GIVEN INFORMATION →
● ● ● ●

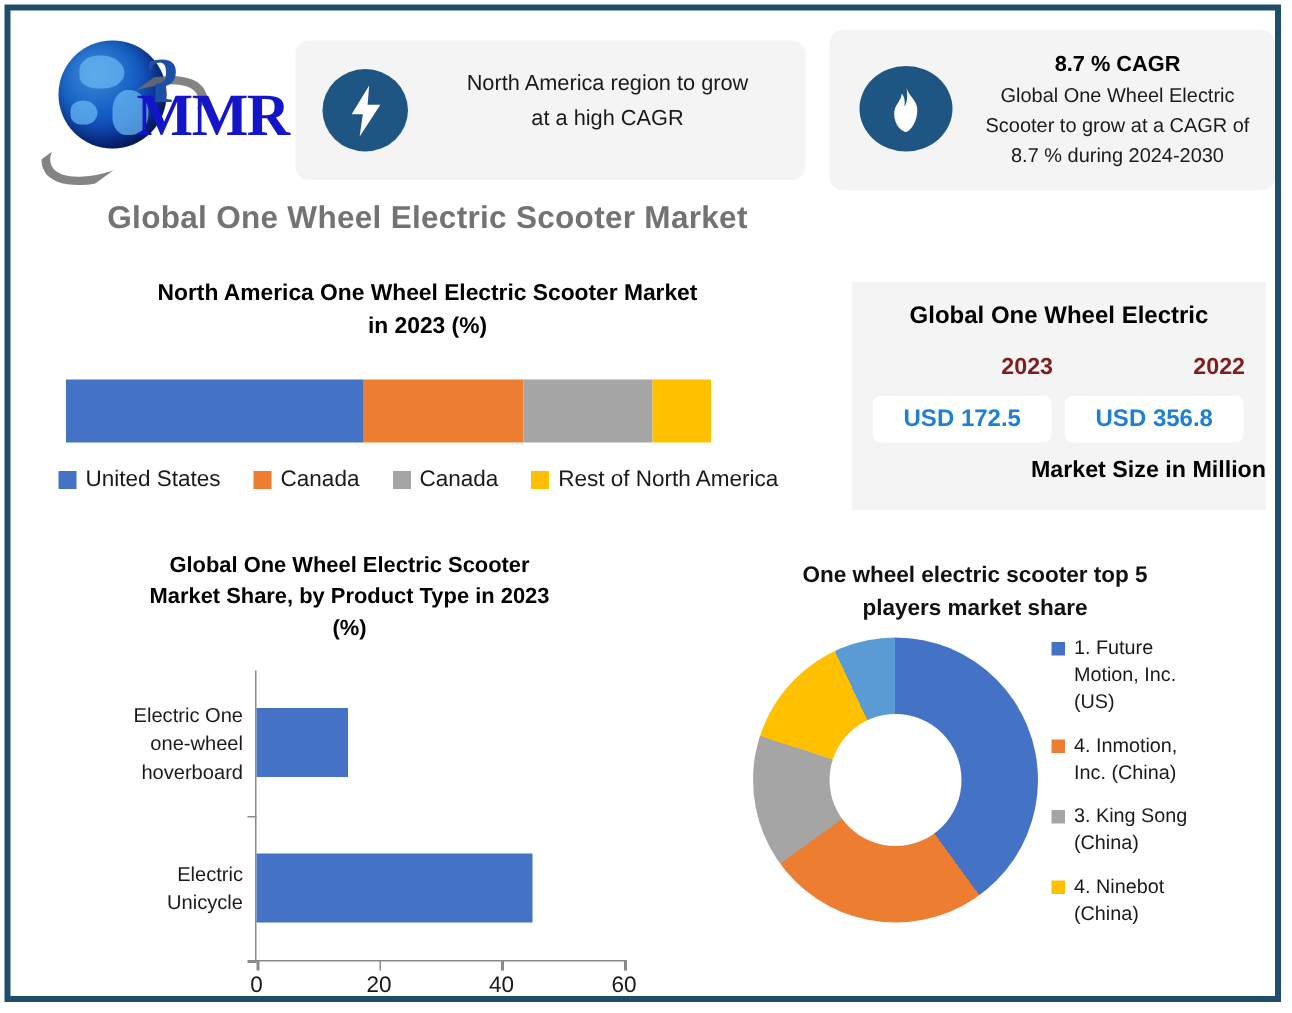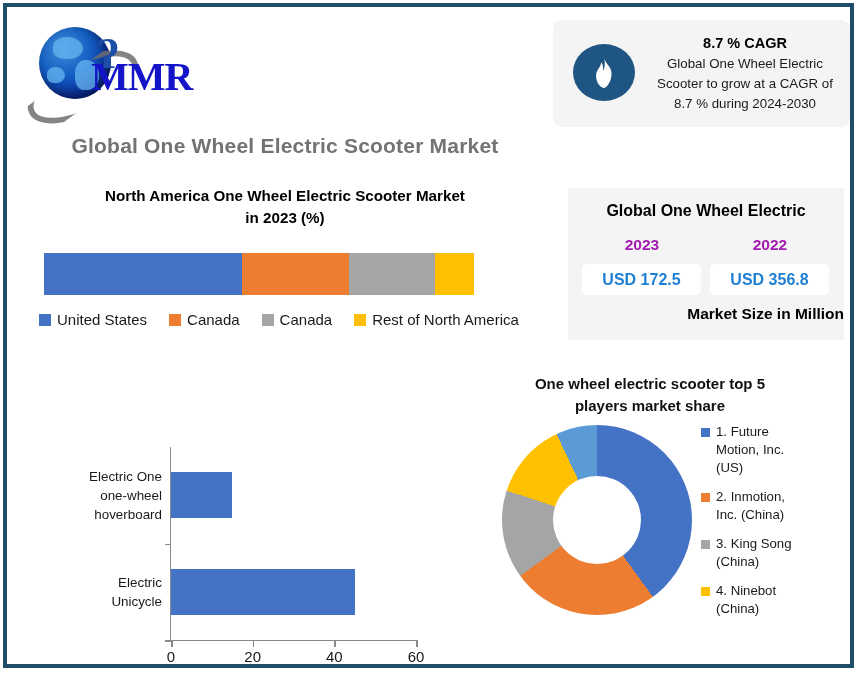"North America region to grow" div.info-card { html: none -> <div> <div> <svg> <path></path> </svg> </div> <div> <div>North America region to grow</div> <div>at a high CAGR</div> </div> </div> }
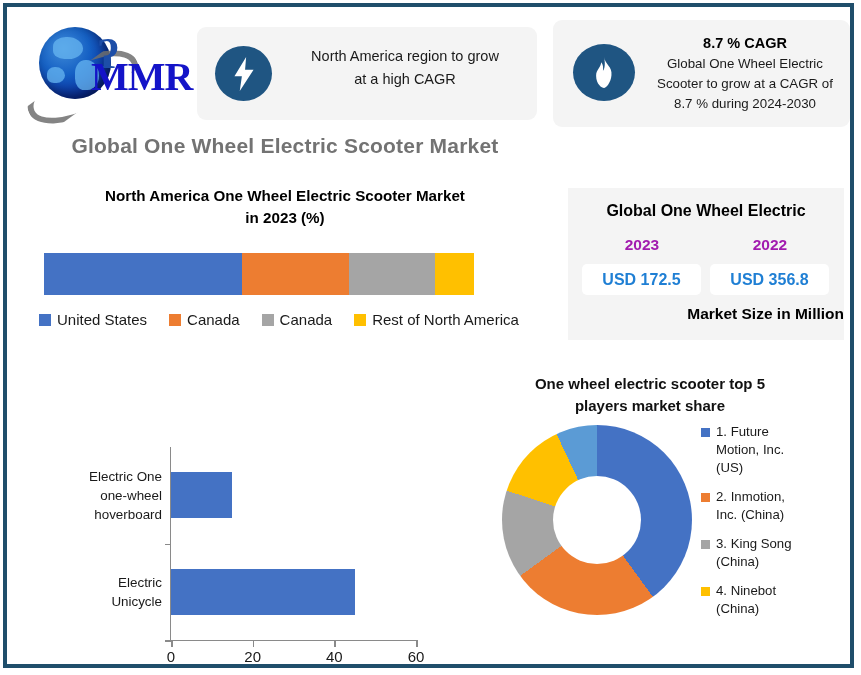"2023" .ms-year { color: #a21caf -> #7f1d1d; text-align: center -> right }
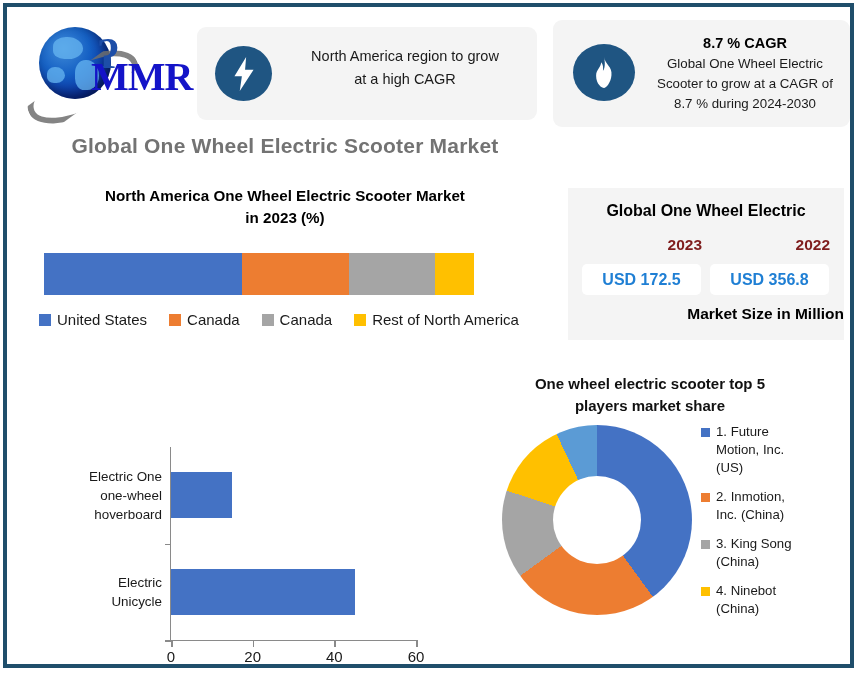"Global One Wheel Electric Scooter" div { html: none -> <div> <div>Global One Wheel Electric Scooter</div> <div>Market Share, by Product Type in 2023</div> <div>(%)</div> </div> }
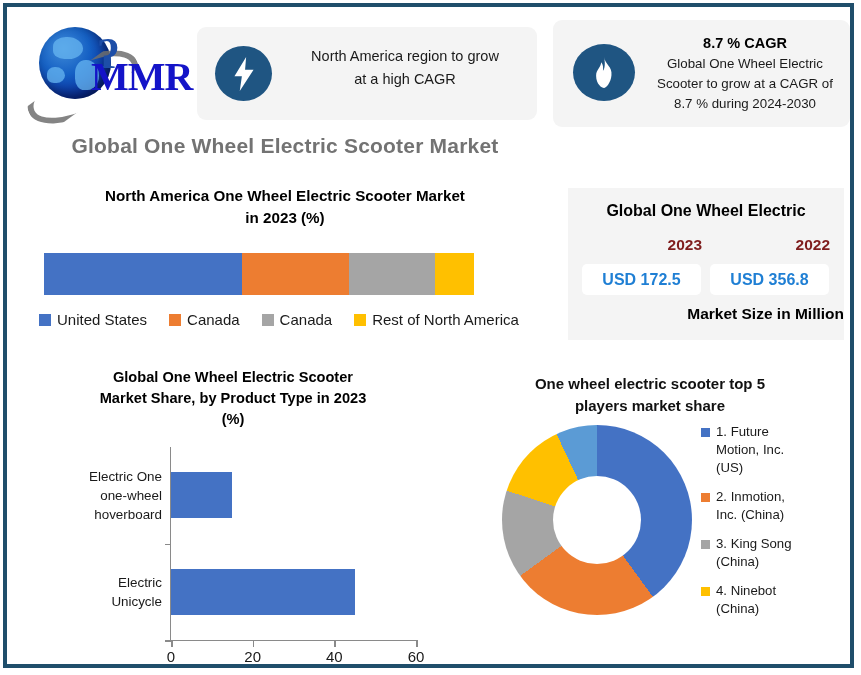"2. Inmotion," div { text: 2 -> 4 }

● ● ● ●

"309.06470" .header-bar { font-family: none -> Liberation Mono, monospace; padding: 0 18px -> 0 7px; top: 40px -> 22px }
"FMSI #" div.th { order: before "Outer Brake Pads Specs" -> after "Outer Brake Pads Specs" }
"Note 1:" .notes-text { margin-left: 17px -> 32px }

● ● ● ●

WHAT IS NEEDED →
The reply should hold exactly the lines above, starting at the line with "<div> <div> <svg>" and ending at the line with "text: 2 -> 4", and no pictures.

SOLUTION FOR THIS TASK →
"North America region to grow" div.info-card { html: none -> <div> <div> <svg> <path></path> </svg> </div> <div> <div>North America region to grow</div> <div>at a high CAGR</div> </div> </div> }
"2023" .ms-year { color: #a21caf -> #7f1d1d; text-align: center -> right }
"Global One Wheel Electric Scooter" div { html: none -> <div> <div>Global One Wheel Electric Scooter</div> <div>Market Share, by Product Type in 2023</div> <div>(%)</div> </div> }
"2. Inmotion," div { text: 2 -> 4 }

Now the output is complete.